Closed pdeva closed 8 years ago
The built-in history instances are singletons, so just import { browserHistory } from 'react-router'
anywhere to have access to the same instance.
It's impossible to say what the best approach here is without going into the details of your use case. The Redux integrations give you a number of ways the accomplish this. Otherwise, you're invariably going to need to save off some reference to something.

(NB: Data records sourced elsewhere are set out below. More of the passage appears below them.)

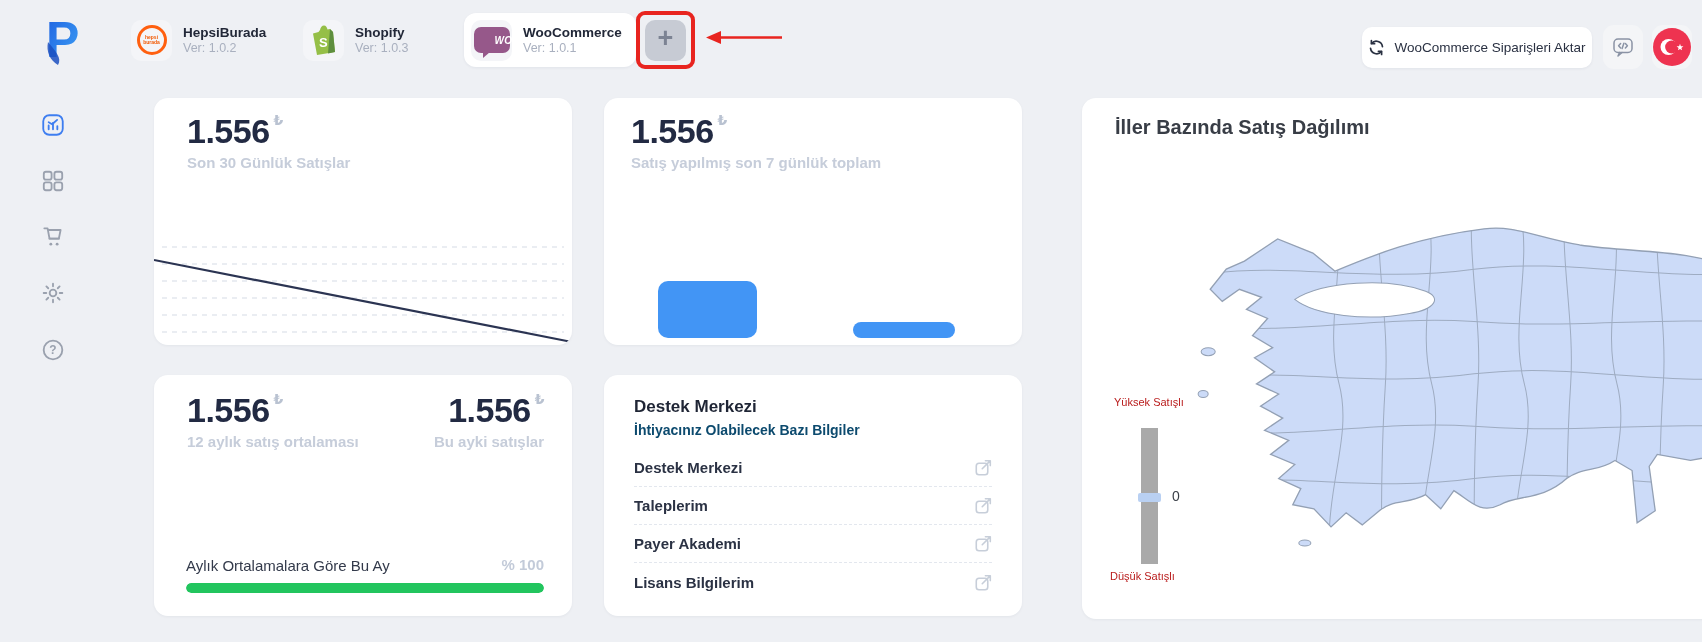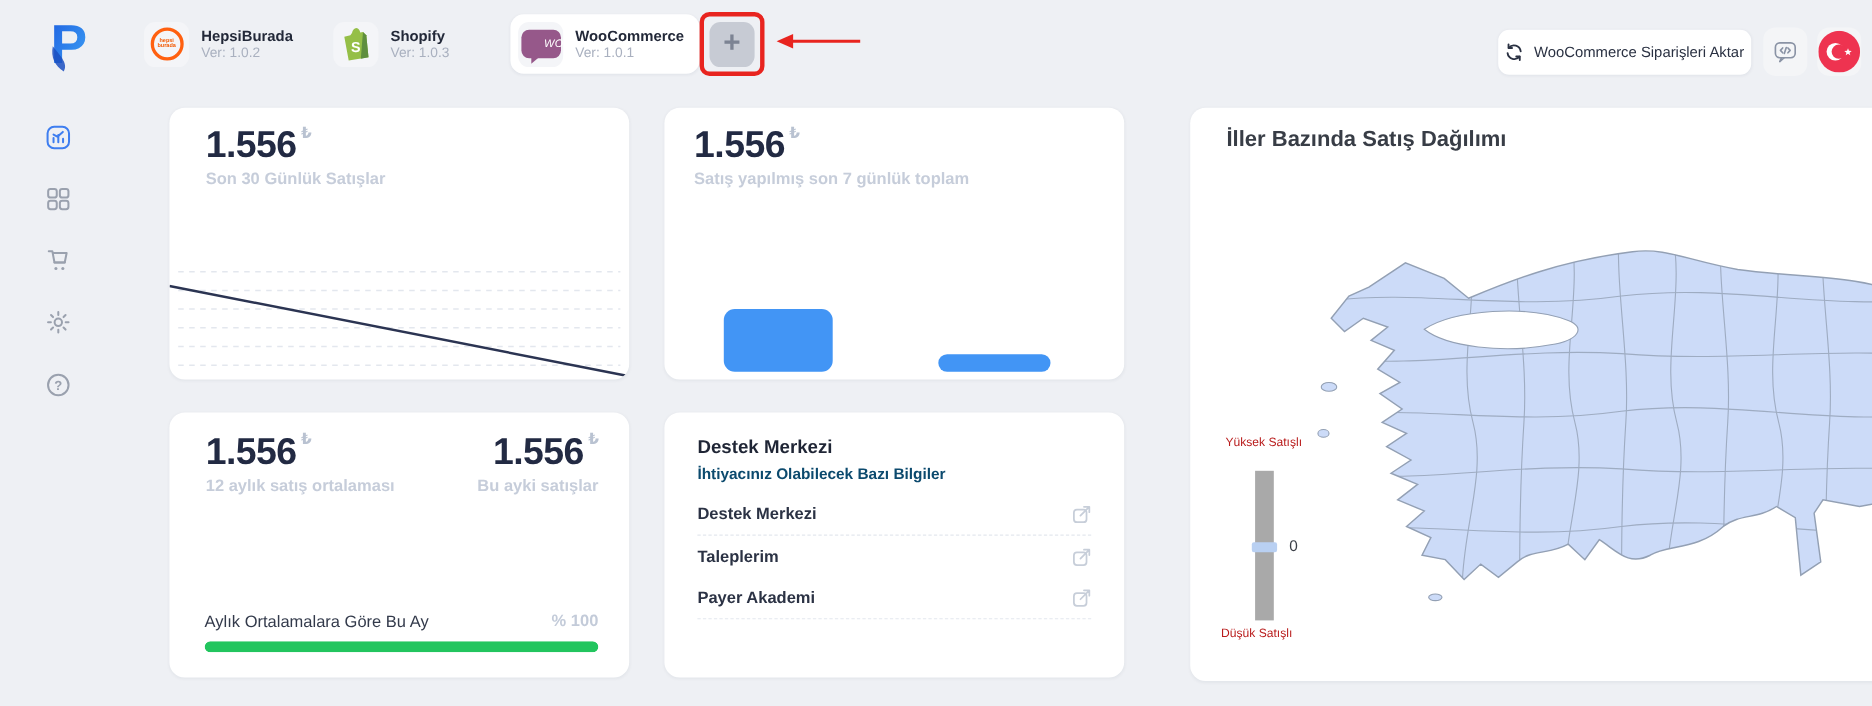--- a/index.html
+++ b/index.html
@@ -19,7 +19,7 @@
   .hepsi-ring span { font-size:5px; font-weight:bold; color:#f25a04; line-height:5px; }
   .woo-bubble { width:36px; height:26px; background:#96588a; border-radius:7px; position:relative; display:flex; align-items:center; justify-content:center; }
   .woo-bubble i { position:absolute; left:9px; bottom:-5px; width:0; height:0; border-left:7px solid #96588a; border-bottom:6px solid transparent; font-size:0; }
-  .woo-bubble span { color:#fff; font-weight:normal; font-size:10px; font-style:italic; letter-spacing:.3px;margin-left:32px; }
+  .woo-bubble span { color:#fff; font-weight:bold; font-size:10px; font-style:italic; letter-spacing:.3px;margin-left:32px; }
   .add-annotation { left:636px; top:11px; width:59px; height:58px; border:4px solid #e8241f; border-radius:9px; display:flex; align-items:center; justify-content:center; }
   .add-btn { width:41px; height:41px; border-radius:10px; background:#c7cbd4; color:#7c8393; font-size:27px; font-weight:bold; display:flex; align-items:center; justify-content:center; line-height:1; padding-bottom:3px; }
   .import-btn { left:1362px; top:27px; width:230px; height:41px; background:#fff; border-radius:10px; display:flex; align-items:center; justify-content:center; gap:9px; box-shadow:0 1px 3px rgba(20,30,60,.06); cursor:pointer; }

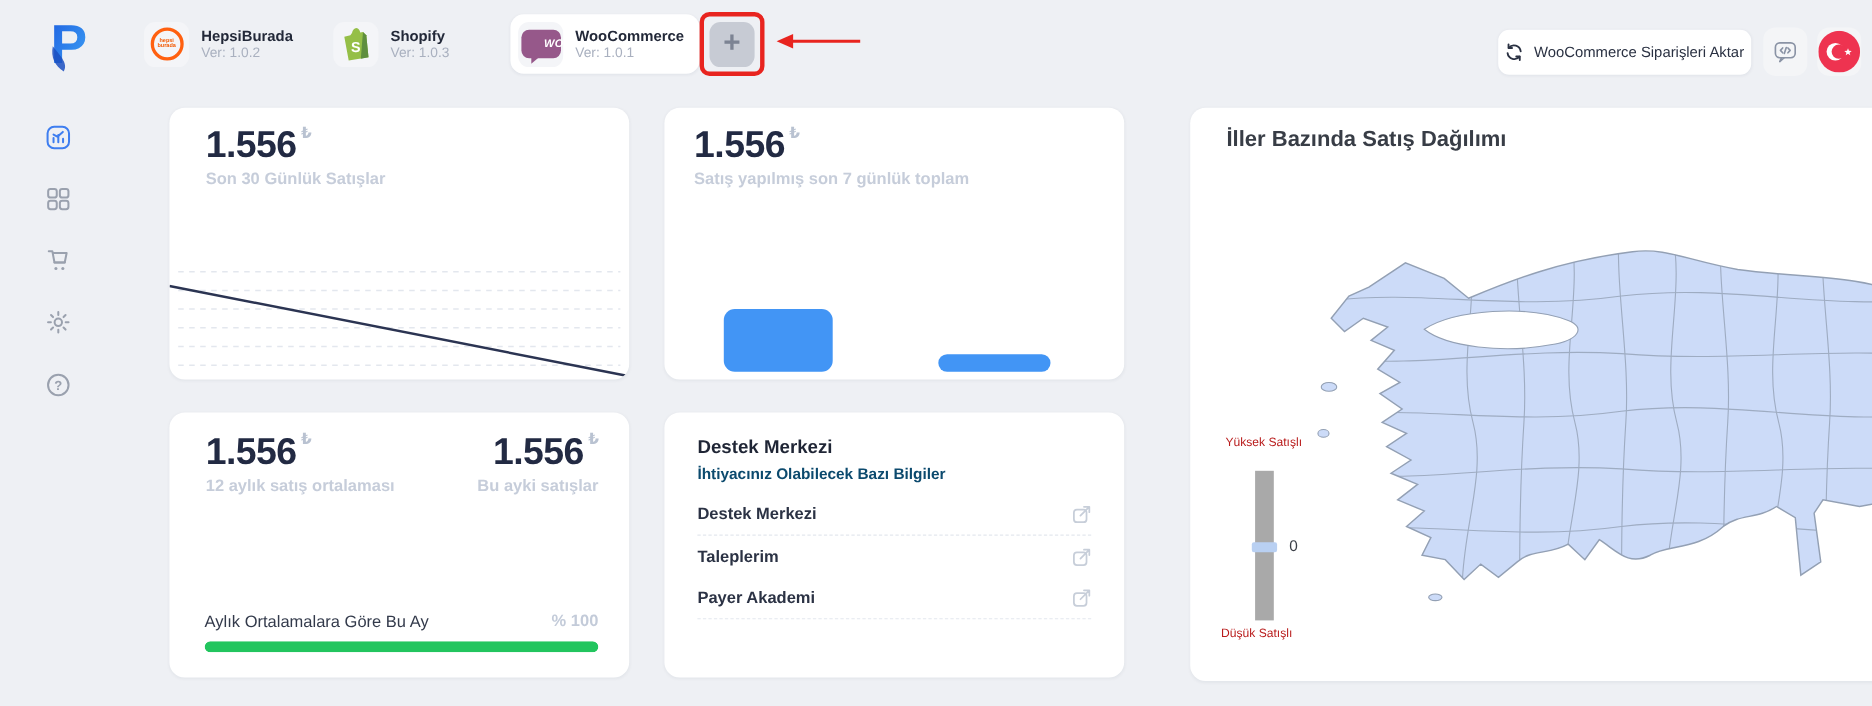--- a/index.html
+++ b/index.html
@@ -255,6 +255,15 @@
   </div>
   <div class="support-row" style="top:112px;">
     <span>Taleplerim</span>
+    <svg width="17" height="17" viewBox="0 0 16 16">
+        <g fill="none" stroke="#c7ced9" stroke-width="1.5" stroke-linecap="round" stroke-linejoin="round">
+          <rect x="1.2" y="4" width="10.8" height="10.8" rx="2.6"></rect>
+          <path d="M6.8 9.2 L14 2 M9.8 1.6 H14.4 V6.2"></path>
+        </g>
+      </svg>
+  </div>
+  <div class="support-row" style="top:188px; border-bottom:none;">
+    <span>Lisans Bilgilerim</span>
     <svg width="17" height="17" viewBox="0 0 16 16">
         <g fill="none" stroke="#c7ced9" stroke-width="1.5" stroke-linecap="round" stroke-linejoin="round">
           <rect x="1.2" y="4" width="10.8" height="10.8" rx="2.6"></rect>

How you choose to abstract these concepts is out-of-scope here. Any sort of API or instance method on the router object itself actually presents the same challenges as just remounting the component (e.g. by changing the key), as you need to get a reference to the router object.
You're free to use other media to complain. However, we ask that we focus the issue tracker on discussing bugs and feature requests. You're also free to make PRs, to the extent that those PRs integrate with the existing API and that the features added are sufficiently valuable to pay for the increased API surface area, which creates a burden on all users of this library.
@timdorr
The built-in history instances are singletons, so just import { browserHistory } from 'react-router' anywhere to have access to the same instance.
That doesn't work since you first need to figure out if you passed browserHistory
or hashHistory
to the router.
@taion
You're free to use other media to complain. However, we ask that we focus the issue tracker on discussing bugs and feature requests
I thought we were discussing the feature request of implementing a refresh method to the router. I'm presenting a use case were such method would solve the problem without doing acrobatics but if you think what I'm doing is simply complaining then it's clear what the problem really is.
Don't worry, I won't complaint anymore.
Take care.
That doesn't work since you first need to figure out if you passed browserHistory or hashHistory to the router.
Then create your own singleton.
@timdorr @taion thanks for help guys, browserHistory.replace(location)
did the job, now I can get rid of my reRender
action.
Btw, I strongly believe this issue should've been open till this very moment.
For those who use react-router-redux
, you can dispatch a replace
action, you can import the replace
action from react-router-redux
.
@sassanh I tried with react-router-redux
When app is on /posts url, I signin via modal window then I want the components to refresh
dispatch(replace('/posts'))
but it does not refresh the component, so for now I resort to a similar technique of yours but not convinced
dispatch(replace('/loading'))
dispatch(replace('/posts'))
@rohandey What do you expect from a refresh? What I expected as described above was to call getComponent
of the Route
and it does it, I could handle it only with a utility in react-router
as it was related to routes and couldn't be solved with bare react
solutions.
Can you tell us what do you mean by a refresh? Do you want the render
method of your component to get executed or your component to be mounted again (componentDidMount
gets called) ? or do you want the componentDidUpdate
to get called? Each has its own solution. First needs forceUpdate
, second can be achieved by
dispatch(replace('/loading')) dispatch(replace('/posts'))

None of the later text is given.